2. Prepare the batter
Mix bánh khọt flour with 400ml coconut milk and 50g chopped scallions. Stir well and let the batter rest for 5–10 minutes.


Combine 2 tbsp fish sauce, 2 tbsp water, 4 tsp sugar, and 2 tsp lime juice. Stir until sugar dissolves, then add 2 tsp minced garlic and 2 tsp chopped chili.

4. Cook the pancakes
Heat a bánh khọt pan and add 1 tsp oil to each mold.
When the oil is hot, pour the batter into the molds and top each one with a piece of shrimp or squid.
Cover the pan and fry over medium heat for about 3 minutes, until golden and crispy.
Tip: To make the cakes extra crispy, use enough oil to partially submerge the batter while frying.


5. Finished dish
Vung Tau-style bánh khọt is known for its rich coconut aroma, crispy crust, and juicy seafood topping. Serve hot with flavorful dipping sauce and fresh herbs. Perfect for weekend family gatherings!

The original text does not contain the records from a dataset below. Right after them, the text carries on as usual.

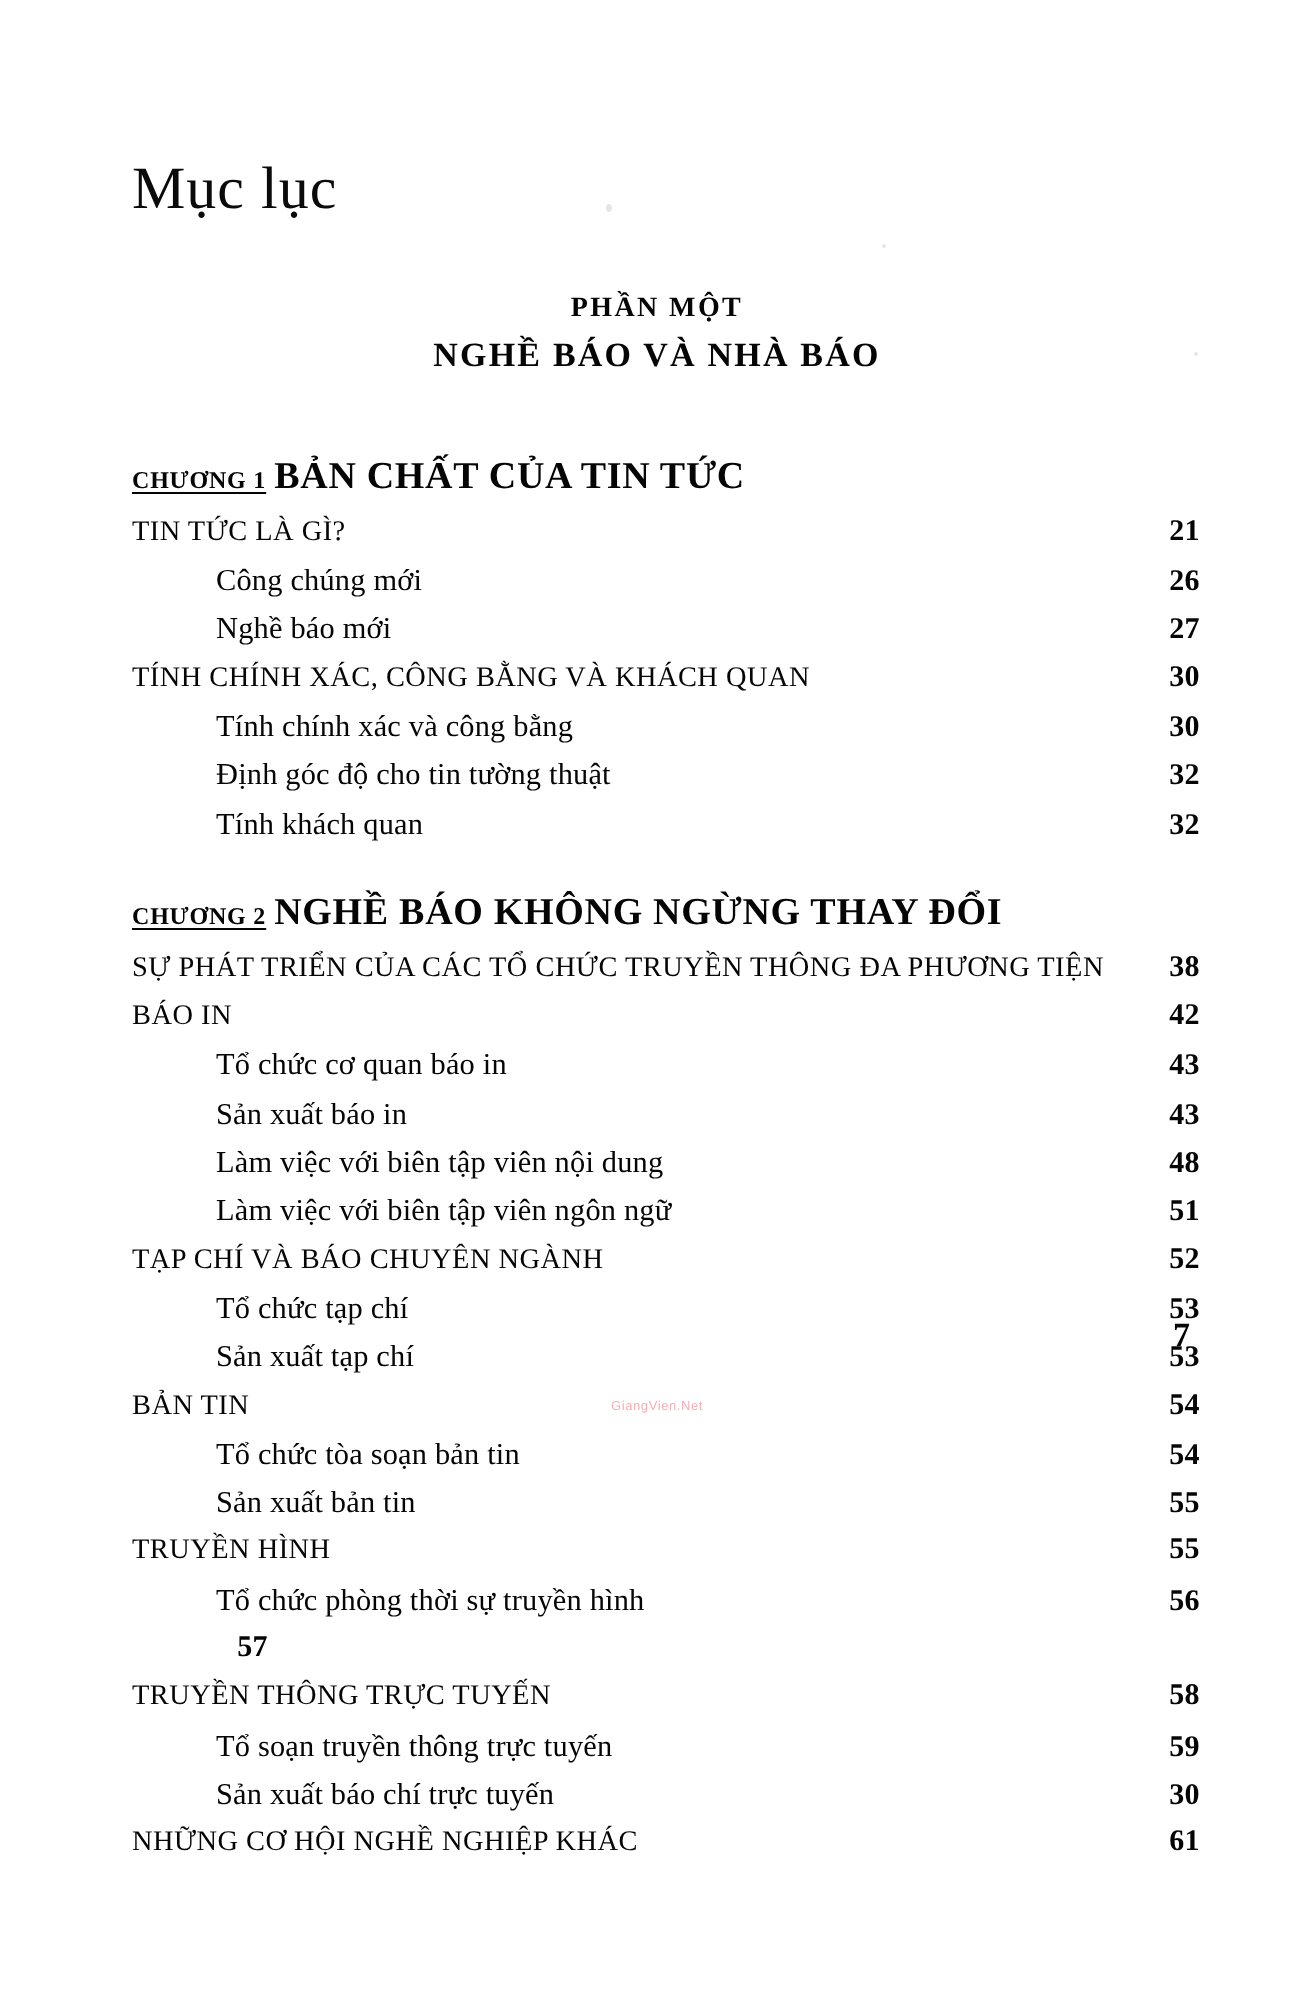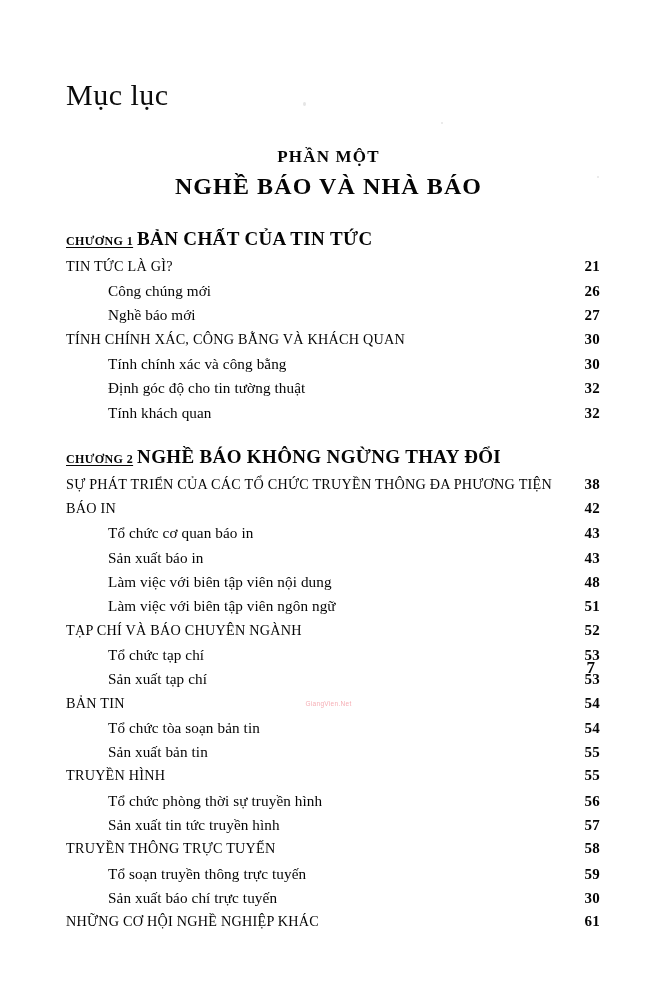"PHẦN MỘT" .part-label { font-size: 17px -> 14px }
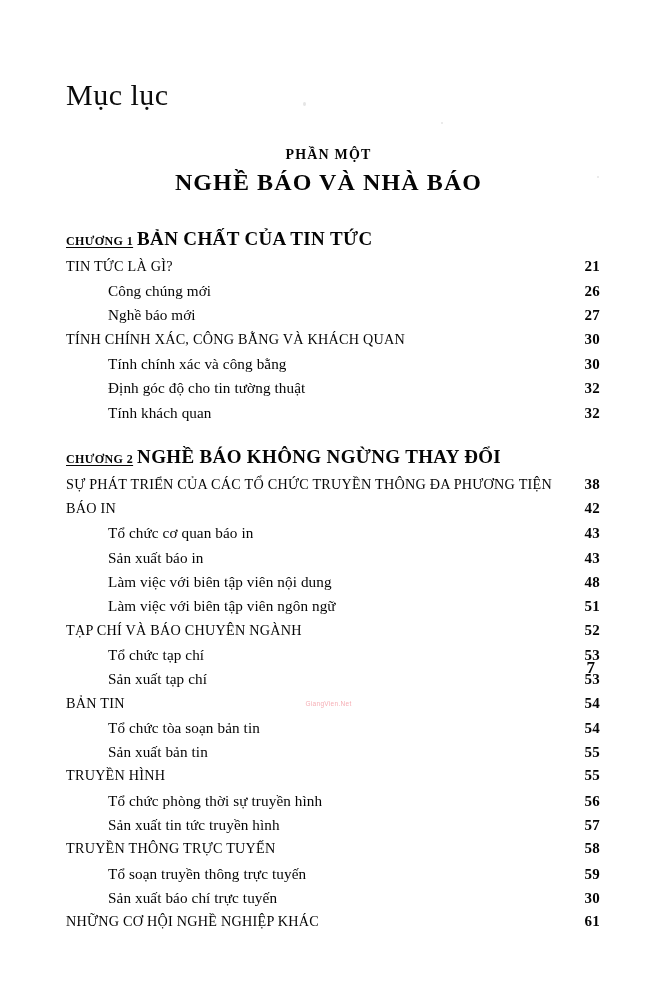"NGHỀ BÁO VÀ NHÀ BÁO" .part-title { font-size: 24px -> 17px }
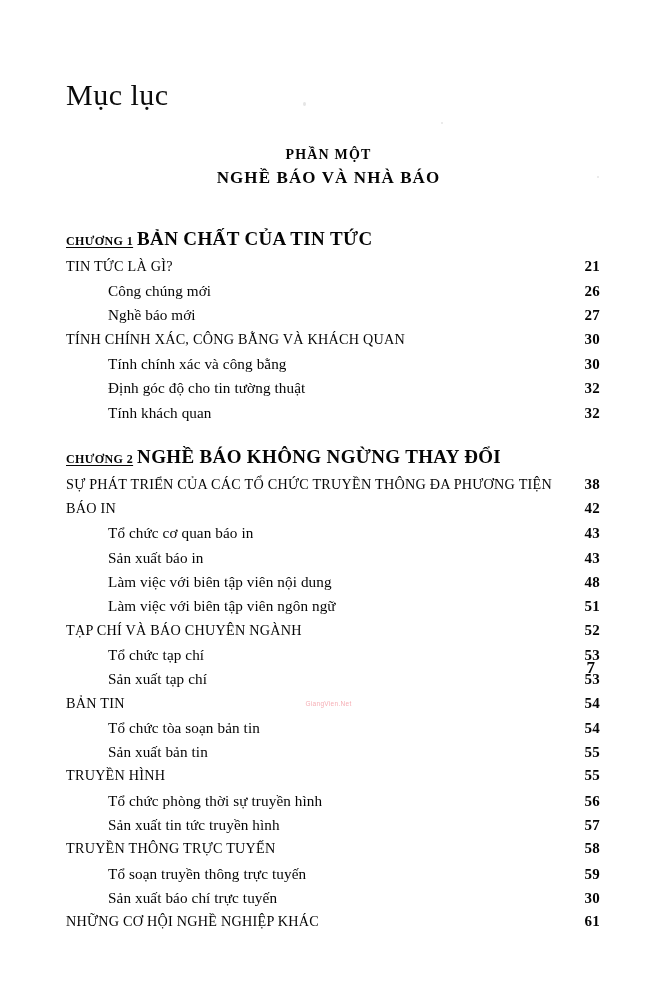"Sản xuất tin tức truyền" span.entry-label { html: <span>Sản xuất tin tức truyền hình</span> -> none }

Vietnamese mini crispy coconut pancakes were born from the daily livelihood of coastal families in Vũng Tàu — where sunlight glitters on the sea, and the wind carries traces of salt into every breath, every dish. Long ago, when fishermen returned from their journeys at sea, the women at home would gather whatever they had left — broken grains of rice, a bit of freshly pressed coconut milk, a handful of shrimp or squid — and turn them into a simple meal for the family. Instead of frying large pancakes like bánh xèo, they poured the batter into small round cast-iron molds to save oil and fuel. The milky rice batter, enriched with coconut milk, sizzled the moment it touched the hot pan, releasing a cheerful “khọt” — a sound that announced breakfast, warmth, and a home where the kitchen fire was still burning.
Over time, that sizzling sound became the familiar rhythm of morning in Vũng Tàu. The aroma of coconut milk and smoke drifted through the narrow seaside alleys, gently calling people down to breakfast or out to the street stalls. From the modest coastal kitchens, Vietnamese mini crispy coconut pancakes made their way to village markets and street corners — carried by women in conical hats, crouched beside steaming cast-iron pans, flipping each golden cake with calloused yet gentle hands.
The name of these Vietnamese mini crispy coconut pancakes came naturally from that very sound — not from legend or scripture, but from the joyful hiss of batter meeting oil, from the simple delight of a warm meal shared in a seaside home. And from that humble moment, these Vietnamese mini crispy coconut pancakes became a slice of memory — a taste of childhood and coastal life.
Today, Vietnamese mini crispy coconut pancakes are no longer just a street snack or a humble family breakfast — they are a symbol of heritage and quiet pride for the people of Vũng Tàu. Within each little cake lies the salt of fishermen’s sweat, the sweetness of family care, and the creamy richness of peaceful, slow mornings by the sea. Bite into one, and the crispy shell gives way to soft coconut-scented batter, topped with shrimp or squid that carries the gentle sweetness of the ocean. When wrapped in fresh lettuce, herbs, mustard leaves, and dipped into a bowl of sweet-sour fish sauce, the flavors bloom all at once: crispy – soft – rich – sweet – salty – sour – spicy — just like how coastal people embrace sun and wind, yet keep tenderness in their hearts.